▸ **DATASET ENTRIES**:
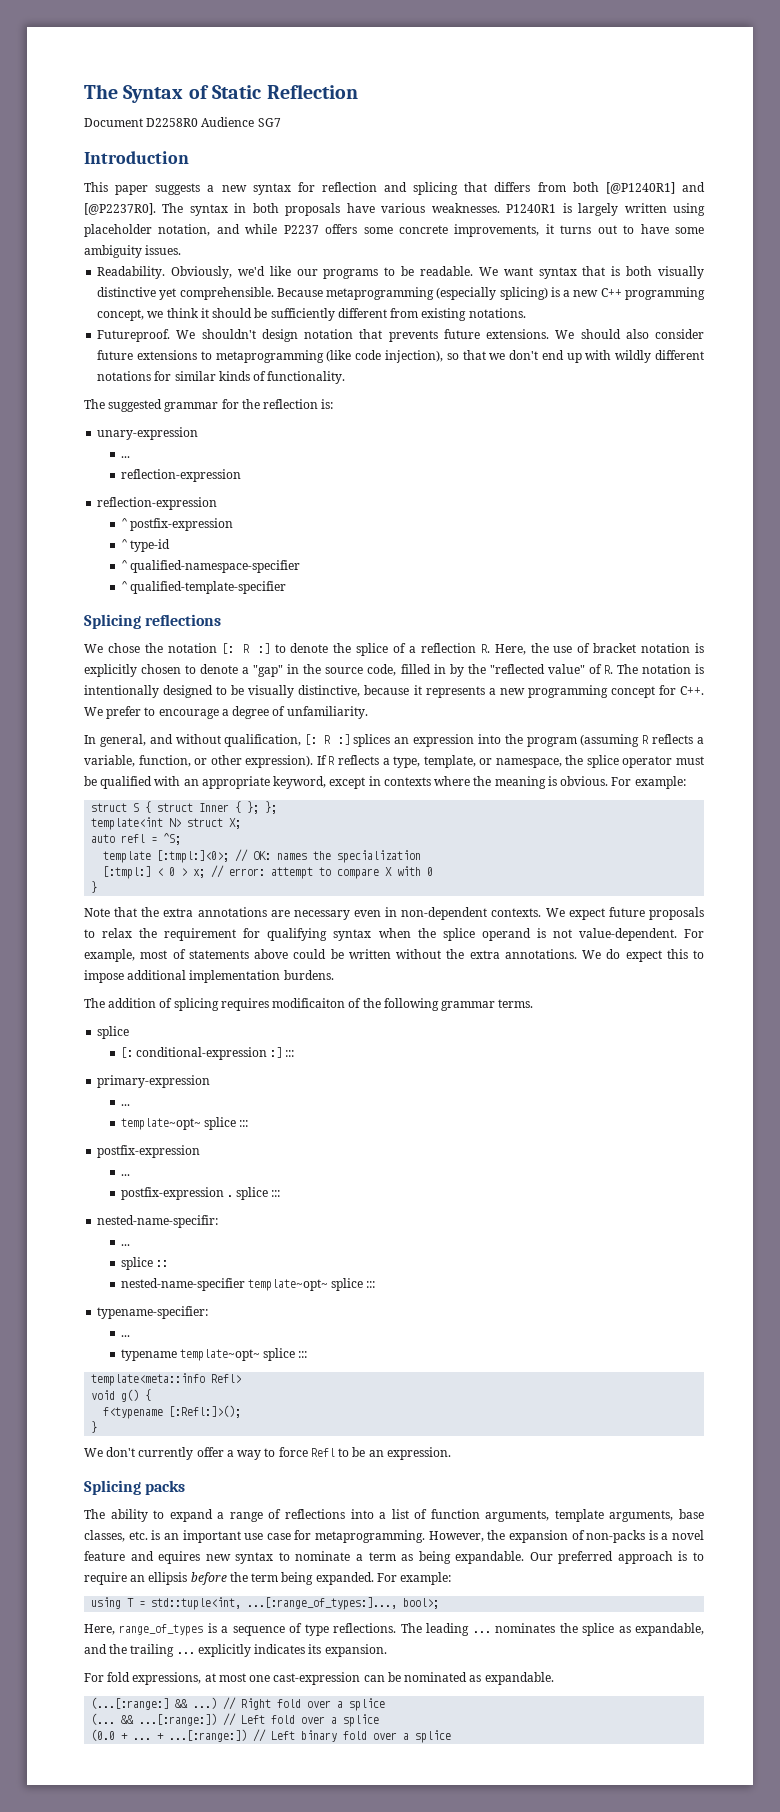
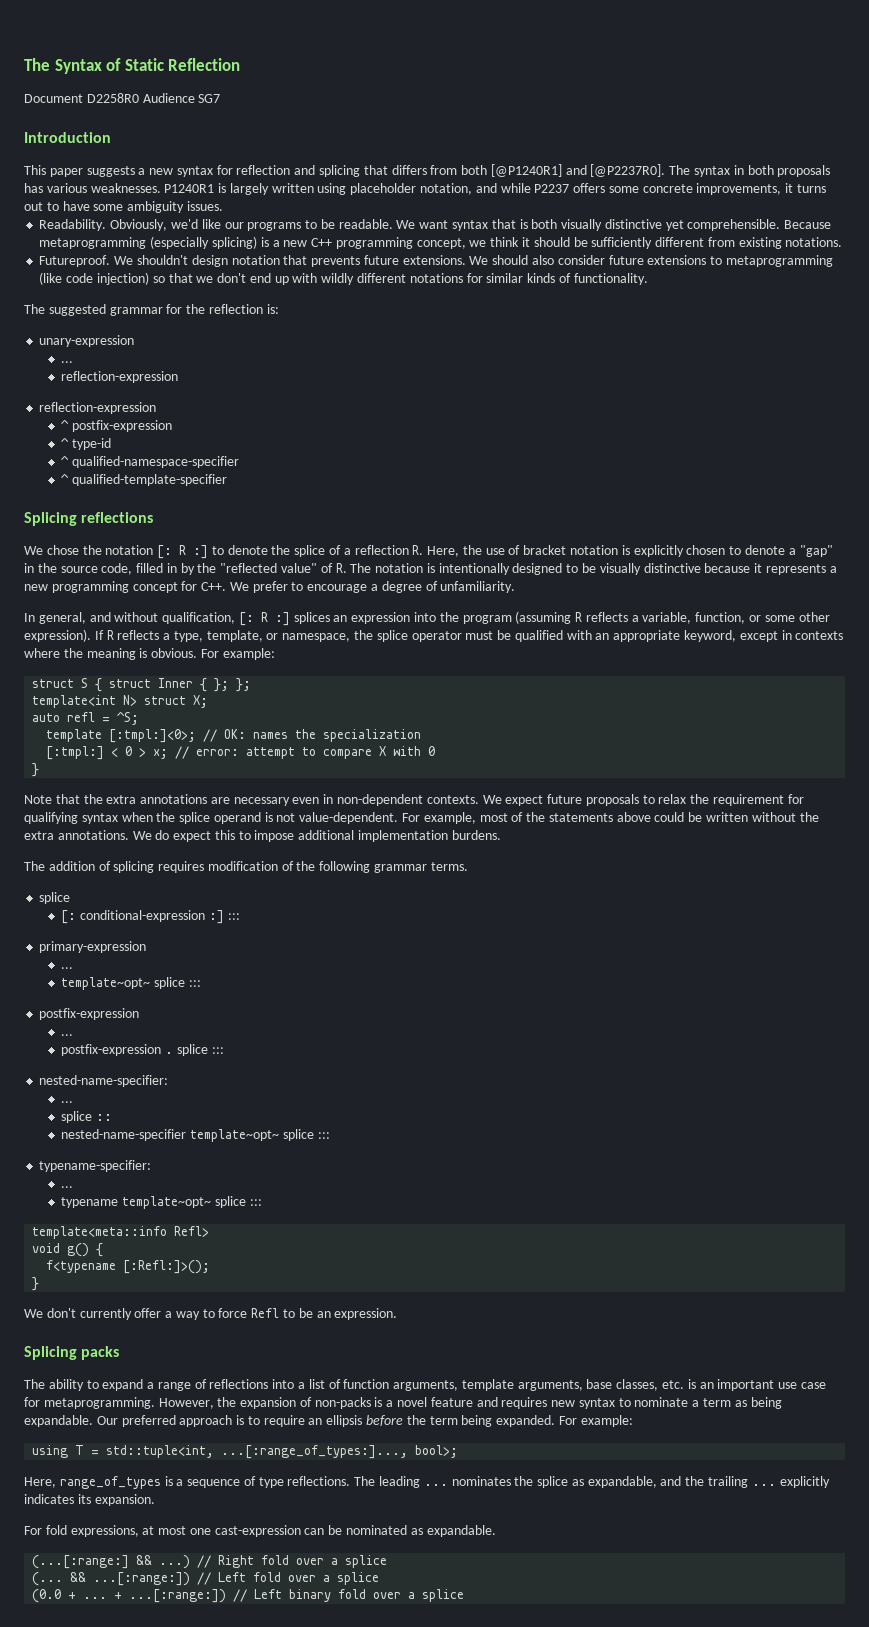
[346,203,375,213] have -> [24,183,43,193] has
[384,350,443,363] injection), -> [96,272,149,285] injection)
[298,685,361,697] distinctive, -> [643,563,701,573] distinctive
(208, 761) none -> [764,615,795,622] some
(186, 954) none -> [526,812,546,822] the
[272,998,346,1008] modificaiton -> [207,861,278,871] modification
[97,1215,219,1228] nested-name-specifir: -> [39,1075,169,1087] nested-name-specifier:
[158,1551,201,1564] equires -> [501,1397,548,1409] requires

▸ **EXERCISE BRIEF**:
The expected response is every entry above, repeated exactly, pictures removed.

▸ **REPLY TO THE TASK**:
[346,203,375,213] have -> [24,183,43,193] has
[384,350,443,363] injection), -> [96,272,149,285] injection)
[298,685,361,697] distinctive, -> [643,563,701,573] distinctive
(208, 761) none -> [764,615,795,622] some
(186, 954) none -> [526,812,546,822] the
[272,998,346,1008] modificaiton -> [207,861,278,871] modification
[97,1215,219,1228] nested-name-specifir: -> [39,1075,169,1087] nested-name-specifier:
[158,1551,201,1564] equires -> [501,1397,548,1409] requires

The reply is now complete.